- name:
- validate
- description:
- Post-implementation validation: scoped to changed surface, original failing path, coupled contracts, data/schema effects, and real command evidence over assumption-only claims.
Validate
- Shared examples and formatting reference: references/EXAMPLE.md.
- Keep new guidance, snippets, and edits aligned with that file.
Scope
Use this rule when:
- code has been edited
- config, hooks, scripts, generated artifacts, schemas, migrations, or contracts changed
- a fix needs confirmation on the original failing path
- a review finding needs proof that the proposed behavior now holds
Validation should be scoped, evidence-based, and matched to the changed surface and its real execution path.
Validation Order
- identify the changed surface and expected behavior
- validate parser, syntax, or static contract safety first when relevant
- validate the directly changed unit, command, route, mapper, script, hook, or config
- validate the original failing path when fixing a bug
- validate coupled callers, generated artifacts, schemas, migrations, API contracts, or jobs when risk is real
- validate data, permission, transaction, concurrency, timezone, encoding, and rollback paths when touched
- report what remains unverified and why
Validation Depth
- Use the smallest command that proves the changed behavior.
- Prefer targeted tests over full suites when they cover the changed path.
- Run broader suites when the change touches shared contracts, framework glue, persistence, security, build config, or
generated outputs.
- For database changes, validate DDL parseability, migration order, rollback assumptions, mapper/query compatibility,
constraints, indexes, nullability, default values, and representative read/write paths when available.
- For API or event changes, validate producers, consumers, serialization, versioning, backward compatibility, and error
payloads.
- For UI changes, validate build/type safety and at least one real render or interaction path when the runtime is
available.
- For scripts and tools, execute the real script with safe representative input and inspect the output artifact.
Evidence Levels
ran and passed: command executed successfully and output supports the claim.
ran and failed: command executed and exposed a failing result; include the first useful failure.
checked by inspection: source, schema, config, or artifact was read directly without executing.
not run: validation was intentionally skipped; include the boundary reason.
could not run: validation was attempted or required but blocked; include the blocker.
Preferred Validation Types
- parser or syntax checks
- lint or type checks on the smallest sufficient target
- focused unit, mapper, integration, migration, or contract tests
- bounded end-to-end commands for changed user flows
- direct script execution with safe inputs
- database migration dry-runs or schema checks when supported
- generated artifact regeneration or stale-artifact checks when generation is part of the contract
Practical Rules
- Prefer real commands over assumption-only claims.
- Keep validation proportional to the changed surface and risk.
- Derive the validation path from observed code, config, tests, logs, DDL, callers, and documented commands.
- Do not substitute new mock tests for understanding a real file or runtime path.

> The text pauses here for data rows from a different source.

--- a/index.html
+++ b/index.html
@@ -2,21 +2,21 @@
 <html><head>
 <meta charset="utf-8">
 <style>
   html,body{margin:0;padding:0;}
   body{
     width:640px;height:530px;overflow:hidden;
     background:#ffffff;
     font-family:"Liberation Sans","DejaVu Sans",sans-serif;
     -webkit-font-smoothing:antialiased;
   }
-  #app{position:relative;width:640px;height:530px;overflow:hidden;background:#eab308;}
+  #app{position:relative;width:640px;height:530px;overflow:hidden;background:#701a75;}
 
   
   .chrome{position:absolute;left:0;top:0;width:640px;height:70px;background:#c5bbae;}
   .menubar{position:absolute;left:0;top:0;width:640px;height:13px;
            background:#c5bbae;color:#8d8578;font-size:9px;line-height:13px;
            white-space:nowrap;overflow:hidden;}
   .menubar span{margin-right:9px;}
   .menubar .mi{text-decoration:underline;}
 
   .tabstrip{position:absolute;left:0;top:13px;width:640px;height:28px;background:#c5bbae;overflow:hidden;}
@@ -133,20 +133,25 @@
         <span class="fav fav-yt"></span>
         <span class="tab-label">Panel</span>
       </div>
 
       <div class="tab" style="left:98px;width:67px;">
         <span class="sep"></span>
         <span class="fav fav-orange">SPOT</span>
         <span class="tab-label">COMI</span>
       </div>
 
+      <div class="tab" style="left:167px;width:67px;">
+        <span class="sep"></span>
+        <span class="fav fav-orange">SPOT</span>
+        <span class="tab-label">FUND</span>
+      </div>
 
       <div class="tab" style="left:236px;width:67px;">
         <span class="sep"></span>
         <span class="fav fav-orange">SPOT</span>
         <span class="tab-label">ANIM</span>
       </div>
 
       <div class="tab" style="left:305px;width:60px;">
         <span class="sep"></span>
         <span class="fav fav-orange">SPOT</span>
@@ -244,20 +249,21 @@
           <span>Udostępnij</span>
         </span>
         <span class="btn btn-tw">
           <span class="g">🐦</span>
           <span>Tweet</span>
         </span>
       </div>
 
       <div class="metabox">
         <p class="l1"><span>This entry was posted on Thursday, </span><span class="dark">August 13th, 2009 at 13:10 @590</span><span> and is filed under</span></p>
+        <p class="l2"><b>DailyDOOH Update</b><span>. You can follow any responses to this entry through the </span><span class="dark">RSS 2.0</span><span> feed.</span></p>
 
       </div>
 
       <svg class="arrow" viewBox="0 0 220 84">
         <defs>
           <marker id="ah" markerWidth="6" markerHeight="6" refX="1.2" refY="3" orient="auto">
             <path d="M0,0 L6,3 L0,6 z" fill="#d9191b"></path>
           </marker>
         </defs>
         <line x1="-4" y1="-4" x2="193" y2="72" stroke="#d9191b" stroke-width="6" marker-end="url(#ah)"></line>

- If full execution is not available, state exactly what was checked by inspection.
- Distinguish
not run, could not run, checked by inspection, ran and failed, and ran and passed.
- Report command names and meaningful results, not raw noise.
- When validation fails, stop claiming success, summarize the first actionable failure, and identify the next check or fix.
- When validation passes but coverage is partial, state the remaining gap concretely.
Output Shape
- checks actually run or inspected
- result for each check
- behavior or contract proven by each check
- unverified gaps and blockers
- residual risk when validation is partial
Boundaries
- Do not claim coverage you did not execute or inspect.
- Do not skip validation because the change looks small.
- Do not run destructive verification unless the task explicitly requires it.
- Do not run production-impacting commands without explicit user direction and a bounded plan.